In North America, business jet departures are down 10 percent for the month and activity dropped by 8 percent over the last four weeks. This comes as month-to-date branded charter and corporate activity slid 28 percent and 15 percent, respectively. By contrast, private flight departments and fractional activity climbed 2 percent and 3 percent, respectively.
In the U.S. alone, business jet flights are down 11 percent from last March 2022. A majority, 93 percent, are domestic flights. Mexico is the top international destination but flights are still off 8 percent month-over-month. However, transatlantic flights are up 3 percent.
In Europe, business jet sectors are down 9 percent month-to-date and 11 percent over the last four weeks versus the same time frames in 2022. Excluding Russia, sectors are down 8 percent this month.

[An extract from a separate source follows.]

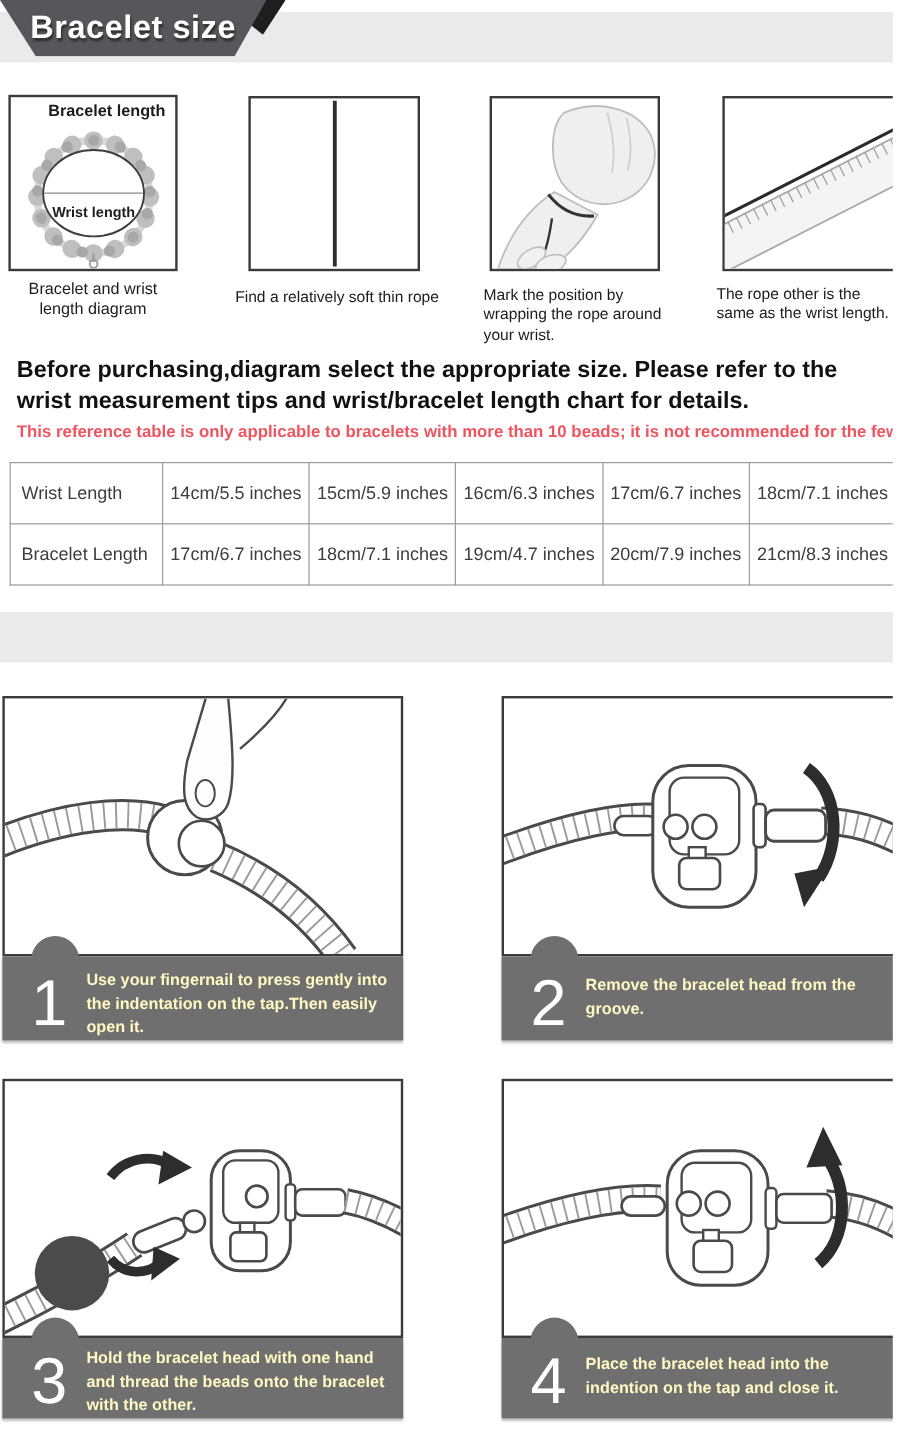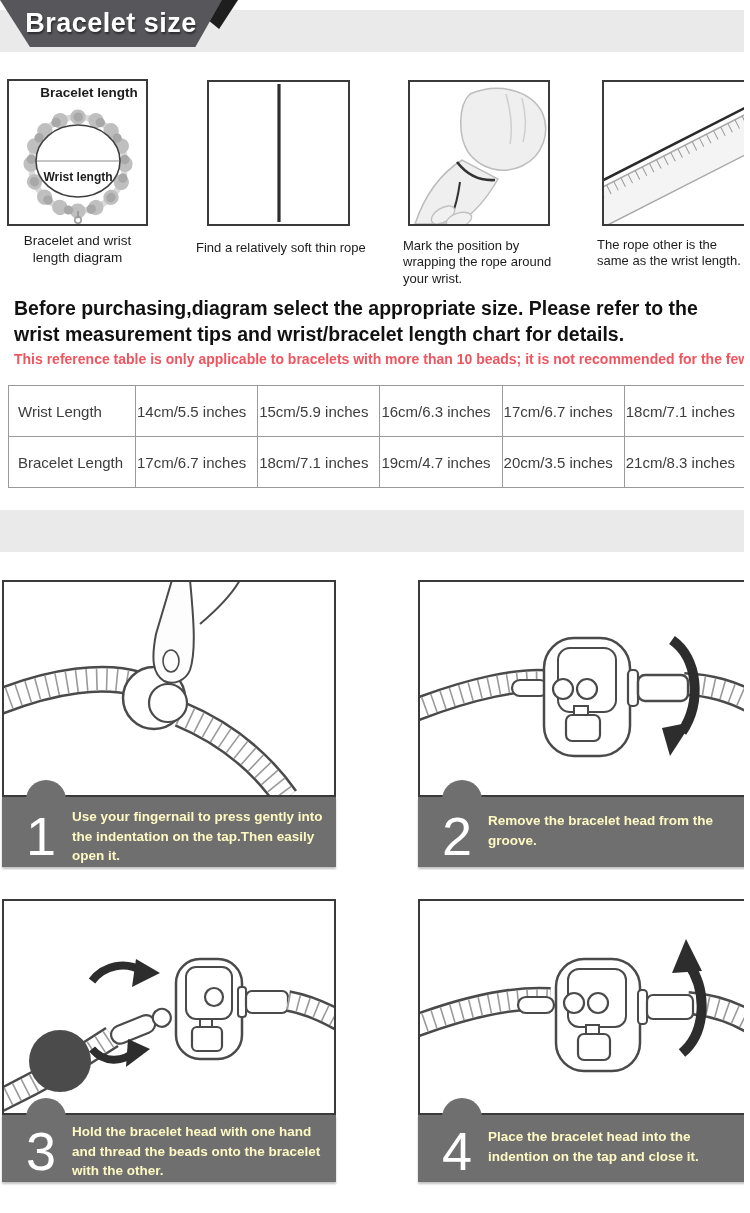"14cm/5.5 inches" table.size td { text-align: none -> center }
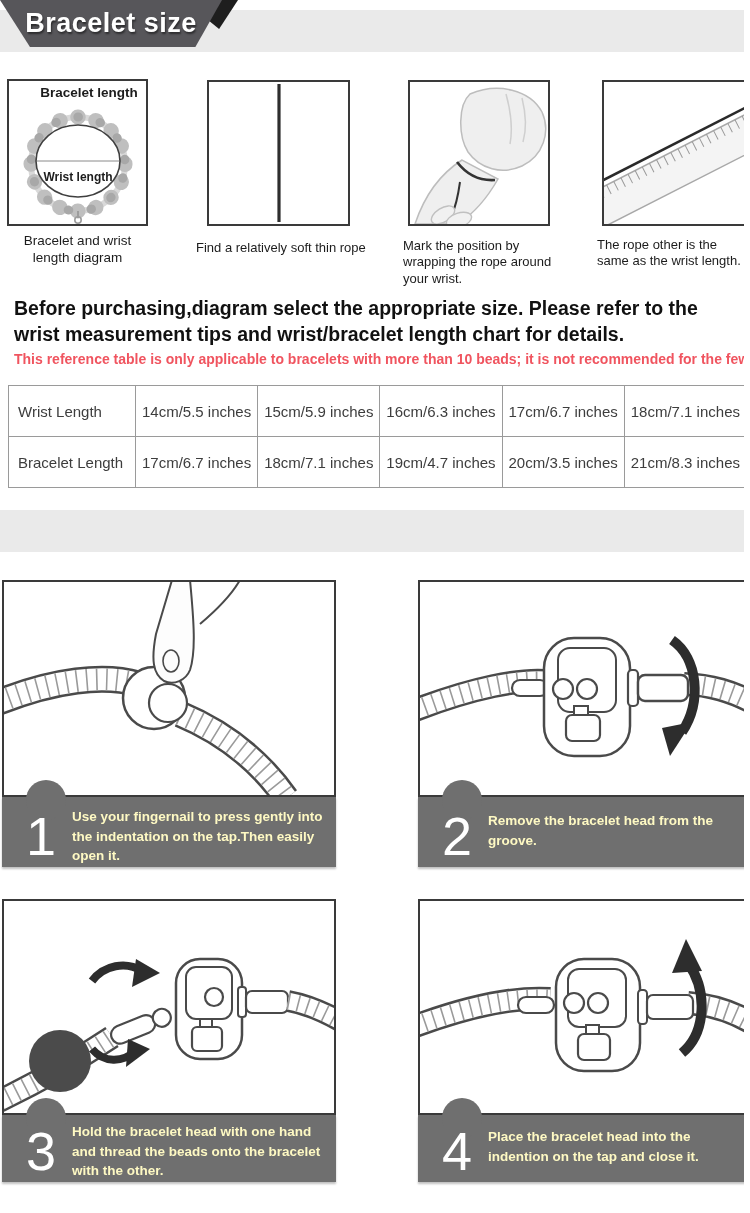"20cm/3.5 inches" td { text: 20cm/3.5 -> 20cm/7.9 }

WingX said 71 percent of the business jet activity is on international flights in this region.
Branded charter and aircraft management activity in Europe are down 15 percent and 11 percent year-over-year, respectively, WingX said. France has been the busiest European market so far this month, followed by the UK and Germany.
However, activity is busier in other parts of the world, up 17 percent so far this month. Brazil, Australia, and India all have seen an uptick in demand.
“March 2022 was the record peak in business aviation activity, reflecting the pent-up demand as the pandemic faded and lockdowns were released, so it’s not a great surprise to see lower [year-over-year] activity,” surmised WingX managing director Richard Koe. “However, with emerging concerns of another global financial crisis, we may well see further softening in business jet usage in the next few months.”